To find the indefinite integral of the vector function \((6t\mathbf{i} + \mathbf{j} + \mathbf{k}) \, dt\), we integrate each component of the vector with respect to \(t\).

The vector function can be broken into its components:

\[
6t\mathbf{i} + \mathbf{j} + \mathbf{k}
\]

1. **Integral of \(6t\mathbf{i}\):**
   \[
   \int 6t \, dt = 6 \cdot \frac{t^2}{2} = 3t^2
   \]
   So, the integral of \(6t\mathbf{i}\) is \(3t^2\mathbf{i}\).

2. **Integral of \(\mathbf{j}\):**
   \[
   \int 1 \, dt = t
   \]
   So, the integral of \(\mathbf{j}\) is \(t\mathbf{j}\).

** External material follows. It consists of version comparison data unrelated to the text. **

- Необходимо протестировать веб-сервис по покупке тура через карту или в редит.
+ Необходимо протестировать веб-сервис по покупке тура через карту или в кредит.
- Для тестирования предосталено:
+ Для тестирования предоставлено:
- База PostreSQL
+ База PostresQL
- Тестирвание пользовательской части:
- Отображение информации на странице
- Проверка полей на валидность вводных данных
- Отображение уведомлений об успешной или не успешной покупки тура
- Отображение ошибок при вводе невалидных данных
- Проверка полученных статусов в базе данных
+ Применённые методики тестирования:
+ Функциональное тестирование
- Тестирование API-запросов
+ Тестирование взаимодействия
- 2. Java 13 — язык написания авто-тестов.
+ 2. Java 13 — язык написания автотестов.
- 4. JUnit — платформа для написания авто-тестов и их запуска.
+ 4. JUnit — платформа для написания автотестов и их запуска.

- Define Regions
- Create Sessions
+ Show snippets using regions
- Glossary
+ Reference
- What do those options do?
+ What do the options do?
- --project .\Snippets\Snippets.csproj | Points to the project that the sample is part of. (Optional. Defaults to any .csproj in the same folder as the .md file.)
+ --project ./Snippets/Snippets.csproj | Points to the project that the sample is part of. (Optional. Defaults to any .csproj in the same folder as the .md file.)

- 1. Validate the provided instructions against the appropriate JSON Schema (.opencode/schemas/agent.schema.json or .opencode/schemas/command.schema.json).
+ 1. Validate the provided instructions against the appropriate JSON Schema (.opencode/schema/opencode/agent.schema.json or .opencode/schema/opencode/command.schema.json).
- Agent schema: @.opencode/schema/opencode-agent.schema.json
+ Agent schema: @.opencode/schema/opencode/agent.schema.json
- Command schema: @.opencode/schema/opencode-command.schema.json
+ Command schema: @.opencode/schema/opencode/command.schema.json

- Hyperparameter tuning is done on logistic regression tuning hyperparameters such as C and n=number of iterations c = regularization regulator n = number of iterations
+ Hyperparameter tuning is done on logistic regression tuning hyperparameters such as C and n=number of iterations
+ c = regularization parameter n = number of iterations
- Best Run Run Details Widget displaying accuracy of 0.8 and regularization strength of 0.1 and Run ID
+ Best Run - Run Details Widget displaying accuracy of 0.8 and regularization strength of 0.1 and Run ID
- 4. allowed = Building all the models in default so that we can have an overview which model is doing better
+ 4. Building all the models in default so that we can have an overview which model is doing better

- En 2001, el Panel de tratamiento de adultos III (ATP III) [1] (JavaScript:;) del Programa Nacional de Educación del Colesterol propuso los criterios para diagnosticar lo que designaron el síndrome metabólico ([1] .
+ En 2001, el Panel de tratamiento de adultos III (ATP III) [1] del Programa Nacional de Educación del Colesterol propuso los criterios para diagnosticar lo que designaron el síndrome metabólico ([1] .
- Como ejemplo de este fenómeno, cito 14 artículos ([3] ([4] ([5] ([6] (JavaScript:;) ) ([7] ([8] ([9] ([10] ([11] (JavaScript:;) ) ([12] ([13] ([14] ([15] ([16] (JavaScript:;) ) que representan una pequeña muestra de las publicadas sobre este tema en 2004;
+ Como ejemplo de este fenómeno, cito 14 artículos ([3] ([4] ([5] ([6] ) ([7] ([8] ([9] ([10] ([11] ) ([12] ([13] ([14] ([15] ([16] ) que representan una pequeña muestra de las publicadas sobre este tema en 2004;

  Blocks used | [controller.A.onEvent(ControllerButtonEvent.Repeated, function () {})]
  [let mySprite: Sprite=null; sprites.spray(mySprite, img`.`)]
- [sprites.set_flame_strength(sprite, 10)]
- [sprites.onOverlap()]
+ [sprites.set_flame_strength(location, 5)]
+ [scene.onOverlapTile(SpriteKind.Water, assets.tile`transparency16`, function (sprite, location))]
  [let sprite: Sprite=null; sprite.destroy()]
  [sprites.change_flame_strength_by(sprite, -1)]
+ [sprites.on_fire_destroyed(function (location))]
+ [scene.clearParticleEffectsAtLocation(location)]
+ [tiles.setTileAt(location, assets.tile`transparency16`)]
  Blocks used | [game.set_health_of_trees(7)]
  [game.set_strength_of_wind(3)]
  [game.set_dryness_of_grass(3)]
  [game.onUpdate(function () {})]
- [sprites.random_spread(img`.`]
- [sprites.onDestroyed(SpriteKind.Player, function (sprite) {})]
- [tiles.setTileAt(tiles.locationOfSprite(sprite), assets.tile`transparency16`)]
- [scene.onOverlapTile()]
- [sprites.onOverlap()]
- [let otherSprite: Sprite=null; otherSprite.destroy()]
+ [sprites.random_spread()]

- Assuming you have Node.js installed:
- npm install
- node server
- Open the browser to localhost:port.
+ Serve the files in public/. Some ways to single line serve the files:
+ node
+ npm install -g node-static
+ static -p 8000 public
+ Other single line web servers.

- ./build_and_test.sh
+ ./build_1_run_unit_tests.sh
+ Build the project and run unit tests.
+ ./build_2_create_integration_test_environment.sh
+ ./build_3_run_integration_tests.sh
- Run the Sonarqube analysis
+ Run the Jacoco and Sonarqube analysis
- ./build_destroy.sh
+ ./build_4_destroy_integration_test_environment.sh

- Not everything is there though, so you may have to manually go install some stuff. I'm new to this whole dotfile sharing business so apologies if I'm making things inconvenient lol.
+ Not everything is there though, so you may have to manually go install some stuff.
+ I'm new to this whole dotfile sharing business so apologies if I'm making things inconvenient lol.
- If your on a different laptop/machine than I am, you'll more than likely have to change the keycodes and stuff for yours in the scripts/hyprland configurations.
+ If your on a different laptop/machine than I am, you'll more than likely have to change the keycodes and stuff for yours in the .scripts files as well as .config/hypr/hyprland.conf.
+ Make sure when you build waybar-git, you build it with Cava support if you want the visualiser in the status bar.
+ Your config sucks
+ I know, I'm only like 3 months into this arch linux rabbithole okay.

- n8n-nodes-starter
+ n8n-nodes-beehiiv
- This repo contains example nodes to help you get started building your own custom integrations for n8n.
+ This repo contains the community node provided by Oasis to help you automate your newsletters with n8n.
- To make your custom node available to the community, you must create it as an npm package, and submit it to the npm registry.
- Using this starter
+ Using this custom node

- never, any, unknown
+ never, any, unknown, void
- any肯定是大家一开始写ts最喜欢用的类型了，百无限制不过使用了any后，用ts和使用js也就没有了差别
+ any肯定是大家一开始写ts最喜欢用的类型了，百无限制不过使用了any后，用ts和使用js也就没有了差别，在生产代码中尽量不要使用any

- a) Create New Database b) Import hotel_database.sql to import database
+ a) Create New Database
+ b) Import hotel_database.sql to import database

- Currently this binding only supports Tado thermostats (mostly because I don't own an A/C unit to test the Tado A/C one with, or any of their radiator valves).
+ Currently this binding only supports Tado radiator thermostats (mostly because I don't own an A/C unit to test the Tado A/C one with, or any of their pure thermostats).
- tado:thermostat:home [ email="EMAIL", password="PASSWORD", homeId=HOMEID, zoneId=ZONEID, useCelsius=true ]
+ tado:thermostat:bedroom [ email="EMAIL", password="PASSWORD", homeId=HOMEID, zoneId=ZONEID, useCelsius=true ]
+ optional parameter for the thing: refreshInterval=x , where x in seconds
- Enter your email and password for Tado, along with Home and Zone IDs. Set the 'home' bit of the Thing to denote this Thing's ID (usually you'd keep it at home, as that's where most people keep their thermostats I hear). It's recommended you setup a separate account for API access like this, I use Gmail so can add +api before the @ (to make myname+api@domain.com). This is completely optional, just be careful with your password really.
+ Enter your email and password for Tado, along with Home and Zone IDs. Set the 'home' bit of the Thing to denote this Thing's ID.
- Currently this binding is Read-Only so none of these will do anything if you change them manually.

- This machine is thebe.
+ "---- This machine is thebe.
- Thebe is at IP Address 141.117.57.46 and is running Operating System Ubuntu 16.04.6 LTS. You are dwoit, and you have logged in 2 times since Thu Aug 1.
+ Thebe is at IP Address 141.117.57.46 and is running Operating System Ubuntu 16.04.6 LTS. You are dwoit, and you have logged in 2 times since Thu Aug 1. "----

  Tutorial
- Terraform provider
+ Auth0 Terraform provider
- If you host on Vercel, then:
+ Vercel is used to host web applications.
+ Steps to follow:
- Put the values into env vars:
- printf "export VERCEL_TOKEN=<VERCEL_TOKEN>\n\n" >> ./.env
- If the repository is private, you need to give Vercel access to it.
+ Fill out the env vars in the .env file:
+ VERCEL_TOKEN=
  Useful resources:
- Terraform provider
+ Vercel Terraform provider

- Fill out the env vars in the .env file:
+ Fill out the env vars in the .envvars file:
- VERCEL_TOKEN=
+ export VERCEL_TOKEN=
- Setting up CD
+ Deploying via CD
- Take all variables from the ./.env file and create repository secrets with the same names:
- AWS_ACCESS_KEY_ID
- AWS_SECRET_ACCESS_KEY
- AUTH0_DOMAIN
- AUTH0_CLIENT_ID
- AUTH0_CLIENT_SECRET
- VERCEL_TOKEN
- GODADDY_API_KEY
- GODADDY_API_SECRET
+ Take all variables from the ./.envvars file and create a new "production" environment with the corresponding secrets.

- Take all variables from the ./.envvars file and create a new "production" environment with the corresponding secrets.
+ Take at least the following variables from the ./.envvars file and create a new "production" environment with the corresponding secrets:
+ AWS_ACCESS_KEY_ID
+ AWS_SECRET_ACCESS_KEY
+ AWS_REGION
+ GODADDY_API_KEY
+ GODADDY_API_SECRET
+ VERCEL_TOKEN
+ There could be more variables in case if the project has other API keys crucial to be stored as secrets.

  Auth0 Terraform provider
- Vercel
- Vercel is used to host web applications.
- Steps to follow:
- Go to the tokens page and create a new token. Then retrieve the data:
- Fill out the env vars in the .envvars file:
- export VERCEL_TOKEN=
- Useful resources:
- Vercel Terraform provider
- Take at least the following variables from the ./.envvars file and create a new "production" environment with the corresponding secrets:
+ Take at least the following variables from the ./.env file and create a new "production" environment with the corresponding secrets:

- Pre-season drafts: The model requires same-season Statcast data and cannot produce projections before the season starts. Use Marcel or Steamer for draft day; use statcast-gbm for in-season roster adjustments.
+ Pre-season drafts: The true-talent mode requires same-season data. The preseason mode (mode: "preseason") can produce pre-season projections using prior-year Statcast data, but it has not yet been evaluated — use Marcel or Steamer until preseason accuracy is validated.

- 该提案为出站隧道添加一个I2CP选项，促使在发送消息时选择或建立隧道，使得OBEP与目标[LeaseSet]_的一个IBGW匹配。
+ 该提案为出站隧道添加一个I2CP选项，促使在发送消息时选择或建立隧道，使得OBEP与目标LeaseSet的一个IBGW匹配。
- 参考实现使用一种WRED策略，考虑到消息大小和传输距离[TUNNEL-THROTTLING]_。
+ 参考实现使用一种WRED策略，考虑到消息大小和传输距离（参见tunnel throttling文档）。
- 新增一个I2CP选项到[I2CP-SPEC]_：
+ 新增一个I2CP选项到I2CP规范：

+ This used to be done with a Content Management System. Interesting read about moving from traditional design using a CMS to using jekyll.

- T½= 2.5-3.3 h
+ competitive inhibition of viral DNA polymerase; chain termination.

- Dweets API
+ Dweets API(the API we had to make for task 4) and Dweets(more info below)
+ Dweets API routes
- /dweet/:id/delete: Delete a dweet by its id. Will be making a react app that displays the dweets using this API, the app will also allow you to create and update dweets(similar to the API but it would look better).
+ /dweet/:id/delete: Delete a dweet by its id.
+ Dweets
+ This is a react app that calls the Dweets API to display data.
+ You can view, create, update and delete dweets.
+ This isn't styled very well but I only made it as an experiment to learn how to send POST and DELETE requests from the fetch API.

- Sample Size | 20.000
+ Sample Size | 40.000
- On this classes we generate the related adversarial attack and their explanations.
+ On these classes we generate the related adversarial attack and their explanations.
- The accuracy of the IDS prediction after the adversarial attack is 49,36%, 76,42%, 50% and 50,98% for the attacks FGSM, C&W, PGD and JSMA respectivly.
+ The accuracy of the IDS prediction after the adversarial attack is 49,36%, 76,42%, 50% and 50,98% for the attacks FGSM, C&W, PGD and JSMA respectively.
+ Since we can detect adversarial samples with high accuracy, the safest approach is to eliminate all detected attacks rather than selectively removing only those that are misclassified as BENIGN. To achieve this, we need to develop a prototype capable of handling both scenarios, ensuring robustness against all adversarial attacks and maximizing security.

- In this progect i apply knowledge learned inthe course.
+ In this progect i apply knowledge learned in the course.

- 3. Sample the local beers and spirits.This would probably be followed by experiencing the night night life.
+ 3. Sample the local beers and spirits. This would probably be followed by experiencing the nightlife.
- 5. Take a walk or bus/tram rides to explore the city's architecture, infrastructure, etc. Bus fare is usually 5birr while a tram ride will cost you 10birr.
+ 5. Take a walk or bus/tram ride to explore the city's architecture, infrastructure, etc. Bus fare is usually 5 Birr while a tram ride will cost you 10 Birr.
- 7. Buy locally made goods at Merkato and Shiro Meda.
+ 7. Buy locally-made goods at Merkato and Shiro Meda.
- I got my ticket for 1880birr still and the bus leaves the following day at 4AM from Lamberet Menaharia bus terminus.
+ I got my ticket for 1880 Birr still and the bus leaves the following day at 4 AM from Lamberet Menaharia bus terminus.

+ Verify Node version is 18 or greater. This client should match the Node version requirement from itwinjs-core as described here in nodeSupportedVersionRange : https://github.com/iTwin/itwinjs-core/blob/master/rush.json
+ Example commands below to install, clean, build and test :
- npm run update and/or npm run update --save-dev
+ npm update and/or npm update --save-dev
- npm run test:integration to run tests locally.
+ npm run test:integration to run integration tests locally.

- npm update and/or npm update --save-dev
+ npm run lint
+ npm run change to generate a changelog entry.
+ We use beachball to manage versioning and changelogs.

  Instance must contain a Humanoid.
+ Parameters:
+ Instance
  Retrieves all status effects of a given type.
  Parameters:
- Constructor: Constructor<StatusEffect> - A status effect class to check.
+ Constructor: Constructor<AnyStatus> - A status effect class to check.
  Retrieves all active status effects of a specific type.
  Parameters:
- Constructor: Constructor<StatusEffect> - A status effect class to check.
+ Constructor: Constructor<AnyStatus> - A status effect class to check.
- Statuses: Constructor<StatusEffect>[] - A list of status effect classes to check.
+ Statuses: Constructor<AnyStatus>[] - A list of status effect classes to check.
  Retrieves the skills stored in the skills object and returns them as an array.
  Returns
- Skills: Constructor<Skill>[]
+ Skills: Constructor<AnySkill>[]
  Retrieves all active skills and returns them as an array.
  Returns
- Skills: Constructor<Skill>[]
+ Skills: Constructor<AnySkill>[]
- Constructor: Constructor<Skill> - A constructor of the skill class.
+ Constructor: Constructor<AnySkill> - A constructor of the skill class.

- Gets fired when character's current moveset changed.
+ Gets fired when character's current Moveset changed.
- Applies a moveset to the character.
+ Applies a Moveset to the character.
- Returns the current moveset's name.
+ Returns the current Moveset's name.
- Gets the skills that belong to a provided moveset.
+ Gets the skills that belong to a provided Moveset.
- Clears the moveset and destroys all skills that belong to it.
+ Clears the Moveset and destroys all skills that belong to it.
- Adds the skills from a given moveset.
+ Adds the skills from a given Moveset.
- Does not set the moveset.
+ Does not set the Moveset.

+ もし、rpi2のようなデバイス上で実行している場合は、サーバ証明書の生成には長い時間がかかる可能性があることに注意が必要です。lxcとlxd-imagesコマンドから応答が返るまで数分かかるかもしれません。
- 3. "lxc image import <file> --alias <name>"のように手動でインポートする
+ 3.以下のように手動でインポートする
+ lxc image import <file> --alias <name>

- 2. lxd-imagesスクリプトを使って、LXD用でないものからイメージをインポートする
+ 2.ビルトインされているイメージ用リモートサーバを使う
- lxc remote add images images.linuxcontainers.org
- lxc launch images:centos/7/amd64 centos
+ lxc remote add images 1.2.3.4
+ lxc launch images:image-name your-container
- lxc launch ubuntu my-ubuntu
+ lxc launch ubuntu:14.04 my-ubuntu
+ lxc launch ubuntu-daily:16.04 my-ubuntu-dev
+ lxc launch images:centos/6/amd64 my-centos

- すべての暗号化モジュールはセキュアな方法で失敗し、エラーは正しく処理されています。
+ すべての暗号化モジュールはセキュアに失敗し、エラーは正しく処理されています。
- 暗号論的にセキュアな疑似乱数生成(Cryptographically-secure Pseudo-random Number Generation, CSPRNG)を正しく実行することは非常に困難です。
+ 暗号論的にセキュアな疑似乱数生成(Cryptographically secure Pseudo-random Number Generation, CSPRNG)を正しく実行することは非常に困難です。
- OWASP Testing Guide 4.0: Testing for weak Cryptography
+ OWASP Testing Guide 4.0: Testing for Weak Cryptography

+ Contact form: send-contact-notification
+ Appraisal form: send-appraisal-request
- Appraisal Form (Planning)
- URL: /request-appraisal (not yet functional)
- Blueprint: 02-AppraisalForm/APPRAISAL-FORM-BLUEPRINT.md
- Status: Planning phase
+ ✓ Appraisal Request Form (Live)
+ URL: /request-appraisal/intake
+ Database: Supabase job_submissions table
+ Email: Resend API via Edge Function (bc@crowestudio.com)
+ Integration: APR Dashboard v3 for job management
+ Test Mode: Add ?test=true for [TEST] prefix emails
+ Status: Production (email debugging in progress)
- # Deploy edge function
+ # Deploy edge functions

3. **Integral of \(\mathbf{k}\):**
   \[
   \int 1 \, dt = t
   \]
   So, the integral of \(\mathbf{k}\) is \(t\mathbf{k}\).

### Final result:

\[
\int (6t\mathbf{i} + \mathbf{j} + \mathbf{k}) \, dt = 3t^2\mathbf{i} + t\mathbf{j} + t\mathbf{k} + \mathbf{C}
\]

where \(\mathbf{C}\) is the constant of integration, a vector \((C_1\mathbf{i} + C_2\mathbf{j} + C_3\mathbf{k})\).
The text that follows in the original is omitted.